In one preferred form of the pack, the liquid transfer means includes a second penetrating member for penetrating a closure of the first vessel. Thus the liquid transfer means may for example be a double ended needle. Such an arrangement may be useful if the first vessel is a cartridge closed at one end by a penetratable seal. The arrangement may be such that the sterility of the second penetration member is maintained at all times prior to penetration of the first vessel closure, as with the first mentioned penetrating member. This may be achieved by a protective member such as a sheath or a bung, even if the first vessel is supplied separately of the pack.
In another preferred form of the pack, the liquid transfer means includes a Luer fitting. This may be useful if the first vessel is a pre-filled syringe. The Luer fitting may be kept sterile prior to installation of the first vessel by a paper or film seal or the like.
The pack may be provided with a removable cap which is preferably tamper evident. If the first vessel has a movable portion, such as a plunger, the cap preferably attaches to the pack housing adjacent to the movable portion. Thus removal of the cap enables the movable operating member of the device to engage the movable portion, preferably by a screw-fit.

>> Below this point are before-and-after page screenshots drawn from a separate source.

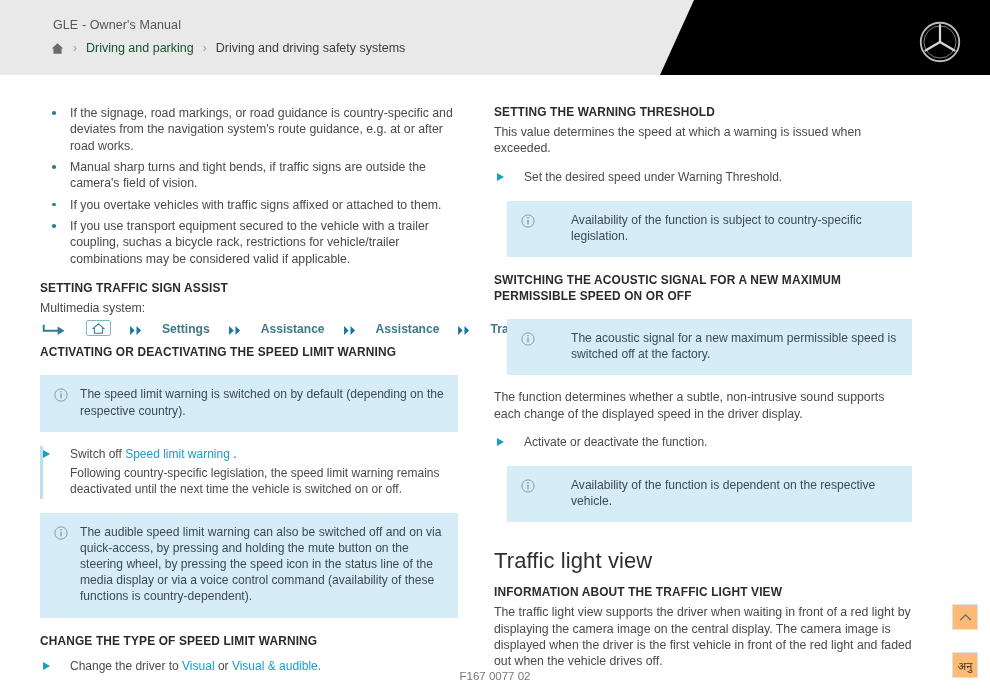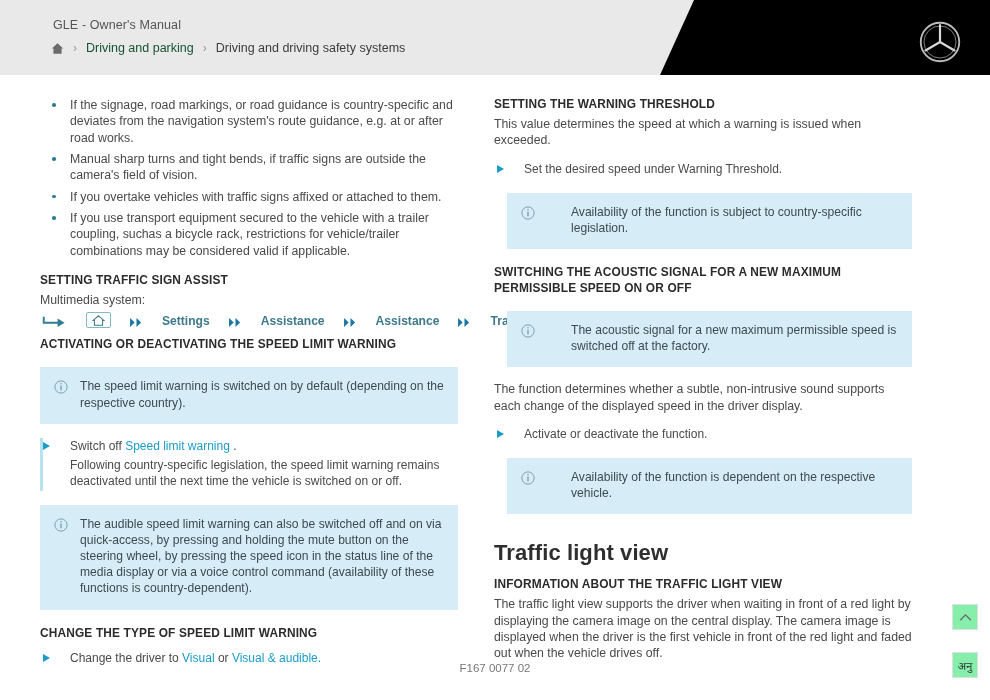--- a/index.html
+++ b/index.html
@@ -36,35 +36,35 @@
     position: absolute; left: 51px; top: 41px;
     display: flex; align-items: center; gap: 9px;
     font-size: 12.5px;
   }
   .bc-home { width: 13px; height: 13px; display:block; }
   .bc-sep { color: #9b9b9b; font-size: 12px; }
   .bc-muted { color: #14532d; }
   .bc-active { color: #3c3c3c; }
 
   
-  .page { position: relative; padding: 0; }
+  .page { position: relative; padding: 0; margin-top: 8px; }
   .cols { display: flex; gap: 36px; padding: 22px 40px 0 40px; }
   .col { width: 418px; flex: none; }
 
   h4.sec {
     font-size: 11.9px; font-weight: bold; color: #2b2b2b;
     margin: 0 0 3px 0; letter-spacing: .15px; line-height: 1.34;
     text-transform: uppercase;
   }
   .bodytext {
     font-size: 12.3px; line-height: 1.33; color: #4a4a4a; margin: 0;
   }
 
   h2.big {
-    font-size: 22px; font-weight: bold; color: #2e2e2e;
+    font-size: 22px; font-weight: normal; color: #2e2e2e;
     margin: 26px 0 11px 0; letter-spacing: .1px;
   }
 
   
   ul.bl { list-style: none; margin: 0; padding: 0; }
   ul.bl li {
     position: relative; padding-left: 30px;
     font-size: 12.3px; line-height: 1.33; color: #4a4a4a;
     margin-bottom: 5px;
   }
@@ -123,21 +123,21 @@
   
   .footer {
     position: absolute; left: 0; right: 0; bottom: 6px;
     text-align: center; font-size: 11.5px; color: #777777;
   }
 
   
   .fab {
     position: absolute; right: 12px;
     width: 26px; height: 26px;
-    background: #86efac; border: 1px solid #e0e0e0;
+    background: #fdba74; border: 1px solid #e0e0e0;
     display: flex; align-items: center; justify-content: center;
     cursor: pointer;
   }
   .fab.top { bottom: 70px; }
   .fab.lang { bottom: 22px; font-size: 11px; color: #333; }
 </style>
 </head>
 <body>
 
 <div class="header">

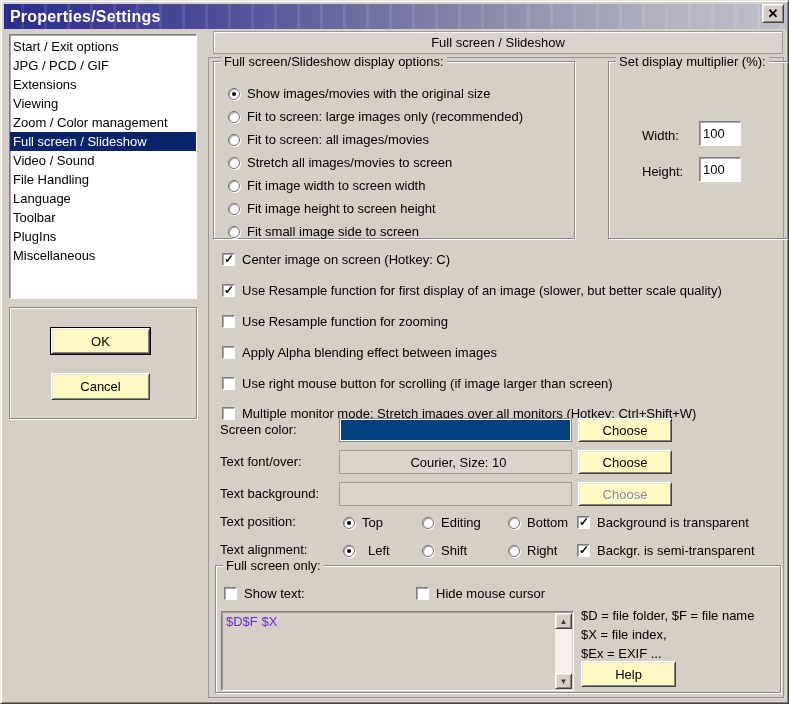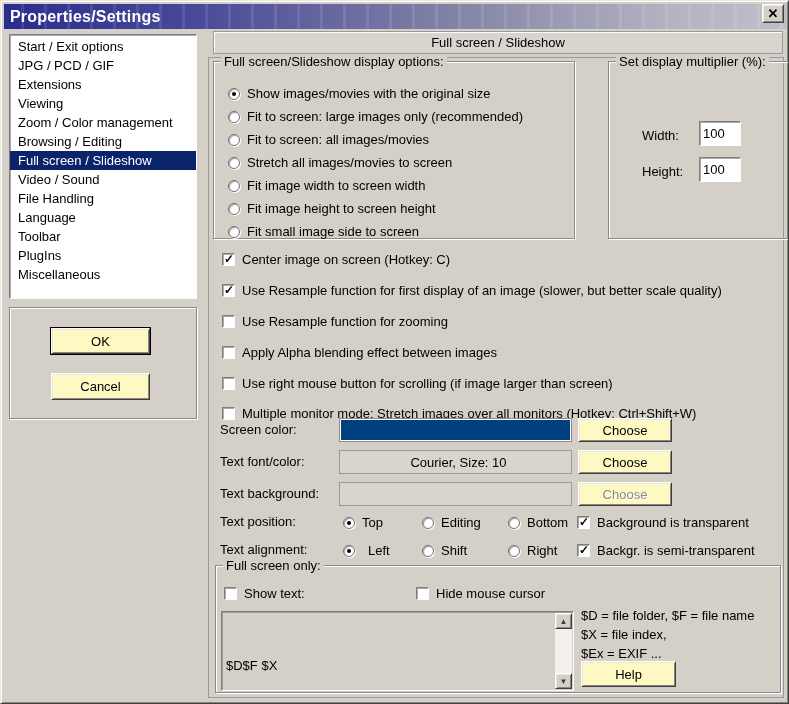--- a/index.html
+++ b/index.html
@@ -68,21 +68,21 @@
   }
   .checkbox[data-on="true"]::after{
     content:"✓"; position:absolute; left:1px; top:-1px; font-size:12px; line-height:13px;
     font-weight:bold; color:#000;
   }
   
   .sidebar{
     position:absolute; left:8px; top:33px; width:188px; height:265px; background:#fff;
     padding-top:2px; overflow:hidden;
   }
-  .list-item{ height:19px; line-height:19px; padding-left:8px; color:#000; }
+  .list-item{ height:19px; line-height:19px; padding-left:3px; color:#000; }
   .list-item[data-selected="true"]{ background:#0a246a; color:#fff; }
   
   .actions-box{ left:8px; top:306px; width:188px; height:112px; }
   .ok-btn{ position:absolute; left:41px; top:20px; width:99px; height:26px; }
   .cancel-btn{ position:absolute; left:41px; top:65px; width:99px; height:27px; }
   
   .header-strip{
     position:absolute; left:212px; top:30px; width:570px; height:23px;
     background:#d8d5ce; border:1px solid #9a9a9a; box-shadow: inset 1px 1px 0 #ffffff;
     display:flex; align-items:center; justify-content:center; font-size:13px;
@@ -107,21 +107,21 @@
   .swatch-field{ position:absolute; left:130px; width:233px; height:24px;
     border:1px solid #8a8a8a; box-shadow: inset 0 0 0 1px #ffffff; }
   .choose-btn{ position:absolute; left:369px; width:94px; height:24px; }
   .col-label{ position:absolute; left:11px; height:24px; line-height:24px; font-size:13px; }
   .fs-only{ left:6px; top:507px; width:566px; height:128px; }
   .textbox{
     position:absolute; left:5px; top:45px; width:353px; height:80px; background:#d4d0c8;
     border:1px solid; border-color:#7f7f7f #fdfdfd #fdfdfd #7f7f7f;
     box-shadow: inset 1px 1px 0 rgba(64,64,64,0.35);
   }
-  .textbox .placeholder{ position:absolute; left:4px; top:2px; color:#000000; font-size:13px;margin-top:44px; }
+  .textbox .placeholder{ position:absolute; left:4px; top:2px; color:#6d28d9; font-size:13px; }
   .vscroll{
     position:absolute; right:1px; top:1px; bottom:1px; width:17px;
     background:#f2f1ec; display:flex; flex-direction:column; justify-content:space-between;
   }
   .sb-btn{
     height:16px; width:17px; background:#d4d0c8;
     border:1px solid; border-color:#ffffff #404040 #404040 #ffffff;
     box-shadow: inset 1px 1px 0 #e9e7e2, inset -1px -1px 0 #87857f;
     display:flex; align-items:center; justify-content:center;
     font-size:8px; color:#3c3c3c;
@@ -140,21 +140,20 @@
   <div class="close-btn">
     <span>✕</span>
   </div>
 
   <div class="sidebar sunken">
     <div class="list-item" data-selected="false">Start / Exit options</div>
     <div class="list-item" data-selected="false">JPG / PCD / GIF</div>
     <div class="list-item" data-selected="false">Extensions</div>
     <div class="list-item" data-selected="false">Viewing</div>
     <div class="list-item" data-selected="false">Zoom / Color management</div>
-    <div class="list-item" data-selected="false">Browsing / Editing</div>
     <div class="list-item" data-selected="true">Full screen / Slideshow</div>
     <div class="list-item" data-selected="false">Video / Sound</div>
     <div class="list-item" data-selected="false">File Handling</div>
     <div class="list-item" data-selected="false">Language</div>
     <div class="list-item" data-selected="false">Toolbar</div>
     <div class="list-item" data-selected="false">PlugIns</div>
     <div class="list-item" data-selected="false">Miscellaneous</div>
   </div>
 
   <div class="groupbox actions-box">
@@ -230,21 +229,21 @@
     </div>
     <div class="row" style="left:13px; top:348px;">
       <span class="checkbox" data-on="false"></span>
       <span>Multiple monitor mode: Stretch images over all monitors (Hotkey: Ctrl+Shift+W)</span>
     </div>
 
     <span class="col-label" style="top:360px;">Screen color:</span>
     <div class="swatch-field" style="top: 360px; background-color: rgb(0, 64, 128);"></div>
     <div class="btn3d choose-btn" style="top:360px;" data-disabled="false">Choose</div>
 
-    <span class="col-label" style="top:392px;">Text font/color:</span>
+    <span class="col-label" style="top:392px;">Text font/over:</span>
     <div class="field-display" style="top:392px;">Courier, Size: 10</div>
     <div class="btn3d choose-btn" style="top:392px;" data-disabled="false">Choose</div>
 
     <span class="col-label" style="top:424px;">Text background:</span>
     <div class="field-display" style="top:424px;"></div>
     <div class="btn3d choose-btn" style="top:424px;" data-disabled="true">Choose</div>
 
     <span class="col-label" style="top:454px; height:20px; line-height:20px;">Text position:</span>
     <div class="row" style="left:134px; top:457px;">
       <span class="radio" data-on="true"></span>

It will be appreciated that the packs described above have advantages over known constitution systems, such as that described in FIG. 1, which arise independently of the liquid reconstitution device also described: Although the packs may be used with the device, they can also be used on their own, without the device. For example, a user may manually operate a plunger of a cartridge forming the first vessel to bring together the first and second media.
It is envisaged that the device, kit and pack according to the invention in its various aspects will be used by doctors, dentists and the like but particularly by home-users. The invention in a still further aspect thus provides use of a device as hereinbefore defined for reconstituting a pharmaceutical liquid formulation, preferably a parenteral liquid formulation comprising a drug and a diluent or carrier.